Ketika sebuah pertanyaan muncul seperti itu, lalu balasan apa yang kalian jawab. Ya aku tau memang kita hanyalah anak yang menginginkan masa-masa indah pertumbuhan. Bahkan, kalian tau kah jerih payah seorang wanita paruh baya yang hampir tua dan putih helaian rambut mulai tampak di kepalanya. Penulis pernah mengarang sebuah puisi untuk ayah, penulis tau jika di dunia bukan hanya beliau saja yang menjadi pahlawan penting bagi anak kecil nya.

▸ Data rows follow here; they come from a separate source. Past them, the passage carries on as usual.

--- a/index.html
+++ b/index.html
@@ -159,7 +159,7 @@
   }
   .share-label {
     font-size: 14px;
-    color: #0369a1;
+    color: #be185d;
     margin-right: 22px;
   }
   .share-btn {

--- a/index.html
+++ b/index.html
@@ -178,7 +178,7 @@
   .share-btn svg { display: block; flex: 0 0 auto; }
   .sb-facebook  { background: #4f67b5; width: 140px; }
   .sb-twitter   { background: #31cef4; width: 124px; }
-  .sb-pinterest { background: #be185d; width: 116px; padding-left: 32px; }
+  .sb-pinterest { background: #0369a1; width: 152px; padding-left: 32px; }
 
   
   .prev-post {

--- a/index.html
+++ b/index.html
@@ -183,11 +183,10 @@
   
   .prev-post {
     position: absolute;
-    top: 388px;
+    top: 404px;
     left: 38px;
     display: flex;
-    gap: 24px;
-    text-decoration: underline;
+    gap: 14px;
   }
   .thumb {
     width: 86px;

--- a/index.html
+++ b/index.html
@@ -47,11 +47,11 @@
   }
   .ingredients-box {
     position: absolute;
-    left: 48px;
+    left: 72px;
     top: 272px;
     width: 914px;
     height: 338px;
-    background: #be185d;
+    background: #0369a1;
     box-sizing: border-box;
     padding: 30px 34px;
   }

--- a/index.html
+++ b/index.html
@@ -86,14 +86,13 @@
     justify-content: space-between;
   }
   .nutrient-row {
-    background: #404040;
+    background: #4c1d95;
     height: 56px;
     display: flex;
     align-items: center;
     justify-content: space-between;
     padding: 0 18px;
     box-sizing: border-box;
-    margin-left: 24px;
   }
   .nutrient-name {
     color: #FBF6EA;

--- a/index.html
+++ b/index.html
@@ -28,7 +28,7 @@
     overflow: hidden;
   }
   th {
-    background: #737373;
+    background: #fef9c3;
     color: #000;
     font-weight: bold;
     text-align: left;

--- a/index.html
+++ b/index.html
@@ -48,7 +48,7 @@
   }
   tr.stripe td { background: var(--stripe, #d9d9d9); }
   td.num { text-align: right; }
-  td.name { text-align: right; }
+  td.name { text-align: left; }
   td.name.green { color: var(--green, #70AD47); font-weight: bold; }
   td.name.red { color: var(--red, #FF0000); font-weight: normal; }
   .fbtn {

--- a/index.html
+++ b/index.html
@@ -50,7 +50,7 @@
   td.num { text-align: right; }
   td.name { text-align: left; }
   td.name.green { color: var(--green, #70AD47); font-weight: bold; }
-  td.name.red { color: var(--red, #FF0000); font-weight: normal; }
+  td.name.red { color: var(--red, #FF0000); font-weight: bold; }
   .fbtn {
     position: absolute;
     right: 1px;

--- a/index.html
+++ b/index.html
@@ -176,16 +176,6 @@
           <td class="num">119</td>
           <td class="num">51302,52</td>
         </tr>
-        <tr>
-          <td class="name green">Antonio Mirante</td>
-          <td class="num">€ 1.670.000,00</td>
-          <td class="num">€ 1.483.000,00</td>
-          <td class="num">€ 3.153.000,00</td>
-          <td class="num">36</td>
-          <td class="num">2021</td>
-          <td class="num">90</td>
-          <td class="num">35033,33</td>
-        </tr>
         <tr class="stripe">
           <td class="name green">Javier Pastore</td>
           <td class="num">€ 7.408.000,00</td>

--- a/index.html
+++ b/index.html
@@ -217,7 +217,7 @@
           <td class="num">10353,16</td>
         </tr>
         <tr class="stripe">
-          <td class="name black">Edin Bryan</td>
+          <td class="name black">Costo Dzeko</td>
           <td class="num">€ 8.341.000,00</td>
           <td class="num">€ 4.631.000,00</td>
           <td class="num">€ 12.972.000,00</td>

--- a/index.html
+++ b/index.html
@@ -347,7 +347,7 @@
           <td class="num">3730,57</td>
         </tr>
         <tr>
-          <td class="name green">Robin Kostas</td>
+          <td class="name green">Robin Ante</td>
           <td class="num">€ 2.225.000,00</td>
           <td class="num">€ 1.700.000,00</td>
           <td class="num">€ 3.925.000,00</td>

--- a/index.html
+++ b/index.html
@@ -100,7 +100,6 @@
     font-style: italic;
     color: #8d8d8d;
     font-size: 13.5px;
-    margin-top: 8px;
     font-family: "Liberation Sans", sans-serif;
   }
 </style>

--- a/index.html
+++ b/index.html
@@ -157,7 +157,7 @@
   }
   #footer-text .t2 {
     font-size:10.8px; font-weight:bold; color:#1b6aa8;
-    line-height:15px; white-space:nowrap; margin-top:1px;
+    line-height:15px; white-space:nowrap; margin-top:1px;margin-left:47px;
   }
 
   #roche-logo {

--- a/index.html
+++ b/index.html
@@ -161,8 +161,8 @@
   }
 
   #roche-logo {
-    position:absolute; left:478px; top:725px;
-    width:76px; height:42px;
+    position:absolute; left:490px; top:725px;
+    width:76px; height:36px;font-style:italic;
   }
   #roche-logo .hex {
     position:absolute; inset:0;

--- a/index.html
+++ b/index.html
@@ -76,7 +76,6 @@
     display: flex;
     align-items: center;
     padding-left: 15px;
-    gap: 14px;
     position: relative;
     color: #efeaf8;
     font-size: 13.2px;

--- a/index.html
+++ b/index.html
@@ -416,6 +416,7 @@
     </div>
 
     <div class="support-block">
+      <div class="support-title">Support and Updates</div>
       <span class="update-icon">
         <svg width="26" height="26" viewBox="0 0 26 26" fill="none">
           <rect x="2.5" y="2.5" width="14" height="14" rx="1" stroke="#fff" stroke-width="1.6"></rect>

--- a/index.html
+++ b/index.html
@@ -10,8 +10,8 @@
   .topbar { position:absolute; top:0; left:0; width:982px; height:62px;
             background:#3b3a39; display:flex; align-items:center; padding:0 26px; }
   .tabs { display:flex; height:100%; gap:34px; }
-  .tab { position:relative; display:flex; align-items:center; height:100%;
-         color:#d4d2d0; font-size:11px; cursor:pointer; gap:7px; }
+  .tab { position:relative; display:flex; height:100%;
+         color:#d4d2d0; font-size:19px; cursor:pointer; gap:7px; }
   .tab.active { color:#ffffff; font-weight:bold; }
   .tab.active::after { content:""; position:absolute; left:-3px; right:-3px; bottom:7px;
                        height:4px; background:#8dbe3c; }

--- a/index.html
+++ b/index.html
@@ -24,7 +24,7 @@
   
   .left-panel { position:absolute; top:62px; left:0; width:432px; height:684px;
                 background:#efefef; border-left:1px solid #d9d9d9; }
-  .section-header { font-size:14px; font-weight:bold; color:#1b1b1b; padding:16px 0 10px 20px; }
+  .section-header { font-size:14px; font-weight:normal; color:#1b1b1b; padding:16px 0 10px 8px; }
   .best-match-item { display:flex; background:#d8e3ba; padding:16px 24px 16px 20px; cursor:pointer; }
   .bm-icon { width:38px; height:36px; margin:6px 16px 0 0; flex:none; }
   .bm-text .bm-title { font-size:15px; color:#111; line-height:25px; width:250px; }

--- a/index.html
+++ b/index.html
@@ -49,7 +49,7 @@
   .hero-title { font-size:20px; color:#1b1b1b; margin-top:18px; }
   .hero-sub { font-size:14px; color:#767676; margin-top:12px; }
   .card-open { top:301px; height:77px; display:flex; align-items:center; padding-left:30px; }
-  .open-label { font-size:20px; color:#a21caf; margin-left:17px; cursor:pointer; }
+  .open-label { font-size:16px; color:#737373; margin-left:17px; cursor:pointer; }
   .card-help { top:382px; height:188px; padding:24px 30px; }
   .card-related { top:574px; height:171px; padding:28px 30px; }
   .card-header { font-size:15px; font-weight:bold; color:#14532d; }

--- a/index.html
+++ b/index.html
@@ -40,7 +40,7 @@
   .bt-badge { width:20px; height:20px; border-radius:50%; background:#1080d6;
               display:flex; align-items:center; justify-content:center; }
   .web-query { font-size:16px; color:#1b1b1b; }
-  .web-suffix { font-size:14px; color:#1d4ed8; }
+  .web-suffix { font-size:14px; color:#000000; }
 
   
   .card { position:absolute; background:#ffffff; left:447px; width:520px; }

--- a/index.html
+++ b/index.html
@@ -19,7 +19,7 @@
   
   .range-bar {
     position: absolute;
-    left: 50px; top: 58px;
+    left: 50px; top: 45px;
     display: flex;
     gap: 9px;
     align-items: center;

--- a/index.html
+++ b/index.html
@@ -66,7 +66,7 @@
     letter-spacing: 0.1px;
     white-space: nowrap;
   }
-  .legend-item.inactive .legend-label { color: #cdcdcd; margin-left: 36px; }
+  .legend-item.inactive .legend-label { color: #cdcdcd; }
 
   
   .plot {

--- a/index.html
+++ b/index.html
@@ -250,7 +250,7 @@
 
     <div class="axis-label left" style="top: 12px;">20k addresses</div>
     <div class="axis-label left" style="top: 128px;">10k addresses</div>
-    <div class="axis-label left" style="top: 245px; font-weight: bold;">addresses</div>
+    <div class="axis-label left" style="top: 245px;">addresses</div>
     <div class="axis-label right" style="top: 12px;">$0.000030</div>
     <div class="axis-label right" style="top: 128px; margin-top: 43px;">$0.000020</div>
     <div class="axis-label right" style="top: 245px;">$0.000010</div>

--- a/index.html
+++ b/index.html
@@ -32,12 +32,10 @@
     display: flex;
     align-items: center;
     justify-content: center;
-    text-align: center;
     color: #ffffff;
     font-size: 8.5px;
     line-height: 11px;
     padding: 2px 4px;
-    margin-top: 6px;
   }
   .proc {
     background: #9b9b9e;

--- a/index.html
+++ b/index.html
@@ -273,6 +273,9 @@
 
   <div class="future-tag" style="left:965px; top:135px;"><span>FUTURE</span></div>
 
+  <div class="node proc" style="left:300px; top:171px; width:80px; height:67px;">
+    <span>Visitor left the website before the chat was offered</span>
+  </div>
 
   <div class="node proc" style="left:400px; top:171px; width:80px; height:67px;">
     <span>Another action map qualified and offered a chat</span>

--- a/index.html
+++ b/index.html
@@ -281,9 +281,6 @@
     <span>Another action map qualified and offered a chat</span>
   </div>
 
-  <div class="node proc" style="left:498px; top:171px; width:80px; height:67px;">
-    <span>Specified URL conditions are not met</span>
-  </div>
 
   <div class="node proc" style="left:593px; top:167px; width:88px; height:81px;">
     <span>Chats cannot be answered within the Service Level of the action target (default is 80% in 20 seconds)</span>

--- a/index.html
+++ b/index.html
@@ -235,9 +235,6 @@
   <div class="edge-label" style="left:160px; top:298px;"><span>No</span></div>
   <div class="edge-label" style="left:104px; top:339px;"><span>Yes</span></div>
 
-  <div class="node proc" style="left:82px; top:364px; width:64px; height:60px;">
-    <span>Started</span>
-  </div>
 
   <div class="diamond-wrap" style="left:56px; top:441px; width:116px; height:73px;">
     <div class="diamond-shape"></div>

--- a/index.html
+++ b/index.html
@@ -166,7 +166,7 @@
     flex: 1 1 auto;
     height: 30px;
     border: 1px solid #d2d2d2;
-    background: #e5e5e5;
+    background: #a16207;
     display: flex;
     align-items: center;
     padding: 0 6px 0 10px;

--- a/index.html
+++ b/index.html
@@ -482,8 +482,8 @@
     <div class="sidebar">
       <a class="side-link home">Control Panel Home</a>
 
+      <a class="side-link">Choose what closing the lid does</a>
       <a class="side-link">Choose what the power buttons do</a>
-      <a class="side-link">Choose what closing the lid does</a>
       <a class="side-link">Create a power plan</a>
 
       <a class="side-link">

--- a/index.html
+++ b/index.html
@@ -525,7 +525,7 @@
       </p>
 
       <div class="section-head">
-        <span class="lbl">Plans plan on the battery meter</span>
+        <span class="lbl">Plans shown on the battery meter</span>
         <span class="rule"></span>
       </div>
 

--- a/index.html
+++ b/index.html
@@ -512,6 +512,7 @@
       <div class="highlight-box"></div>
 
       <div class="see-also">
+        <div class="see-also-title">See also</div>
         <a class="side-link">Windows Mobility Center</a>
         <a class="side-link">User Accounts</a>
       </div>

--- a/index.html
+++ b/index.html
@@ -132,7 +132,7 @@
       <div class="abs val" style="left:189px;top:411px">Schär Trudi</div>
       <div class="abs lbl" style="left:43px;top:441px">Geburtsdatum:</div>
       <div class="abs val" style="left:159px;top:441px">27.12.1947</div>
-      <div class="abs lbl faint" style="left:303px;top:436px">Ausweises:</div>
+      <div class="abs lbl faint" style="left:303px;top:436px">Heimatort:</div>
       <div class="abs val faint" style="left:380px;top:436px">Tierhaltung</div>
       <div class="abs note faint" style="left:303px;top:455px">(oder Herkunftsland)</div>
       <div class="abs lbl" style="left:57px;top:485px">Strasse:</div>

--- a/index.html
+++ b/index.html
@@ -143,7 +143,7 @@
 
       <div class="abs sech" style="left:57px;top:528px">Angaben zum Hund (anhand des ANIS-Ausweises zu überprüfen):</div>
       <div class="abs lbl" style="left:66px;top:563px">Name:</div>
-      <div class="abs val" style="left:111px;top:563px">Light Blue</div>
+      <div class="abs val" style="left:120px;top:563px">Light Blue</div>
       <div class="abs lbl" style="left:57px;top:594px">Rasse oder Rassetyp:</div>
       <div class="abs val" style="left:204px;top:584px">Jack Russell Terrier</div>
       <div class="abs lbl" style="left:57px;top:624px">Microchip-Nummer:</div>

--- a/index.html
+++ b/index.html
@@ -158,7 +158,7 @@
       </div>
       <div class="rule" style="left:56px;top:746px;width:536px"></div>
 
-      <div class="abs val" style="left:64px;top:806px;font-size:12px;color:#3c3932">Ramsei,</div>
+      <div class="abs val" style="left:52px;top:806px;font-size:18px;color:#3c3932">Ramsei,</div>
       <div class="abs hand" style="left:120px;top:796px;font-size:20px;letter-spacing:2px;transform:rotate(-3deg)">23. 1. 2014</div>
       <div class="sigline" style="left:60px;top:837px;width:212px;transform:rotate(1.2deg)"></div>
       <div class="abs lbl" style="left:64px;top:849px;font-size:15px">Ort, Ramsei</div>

Ibu ada dan lebih berat yang di perjuangkannya. Tak di pungkiri lagi, nyawa adalah taruhan sewaktu beliau mengandung.
Penulis pernah bersujud di kaki sang ibu, jika di ingat-ingat itu adalah masa penulis membutuhkan doa restu. Ujian sekolah pun telah tiba, ingin sekali sang penulis bisa dalam mengerjakan soal ujian tersebut, lalu seorang guru pun berkata kepada murid nya, "Anak-anak, jika memang kalian menginginkan kemudahan saat mengerjakan soal-soal ujian itu, maka cobalah kalian membasuh telapak kaki ibu mu itu dan bersujud lah di depannya, mintalah doa nya." Pada saat itu pun, tepat di malam hari aku mencoba melakukannya, daan benar saja keesokan hari nya aku mengerjakan soal-soal di depanku dengan mudah, mukjizat dari mana yang Tuhan berikan hingga pada saat nilai itu keluar aku meraih nilai tinggi, bahkan diri ku sempat tidak percaya akan hal ini. Hikmah yang aku petik adalah cara kita bersujud kepada orang tua merupakan hal yang pertama kali dilakukan. “Saya baru pertama kali ini bersujud kepada orang tua, saya sangat sedih dan saya berjanji akan berbakti kepada orang tua."
Kegiatan seperti ini diharapkan dapat mengajarkan anak-anak untuk dapat berbakti pada orang tua sejak kecil. Dengan kebiasaan yang baik sejak kecil maka akan mendorong anak-anak memiliki sifat yang baik kedepannya. “Semua orang harus berbakti pada orang tua dengan sungguh-sungguh dan merawat mereka dengan penuh rasa hormat. Dengan demikian, baru memperoleh berkah.”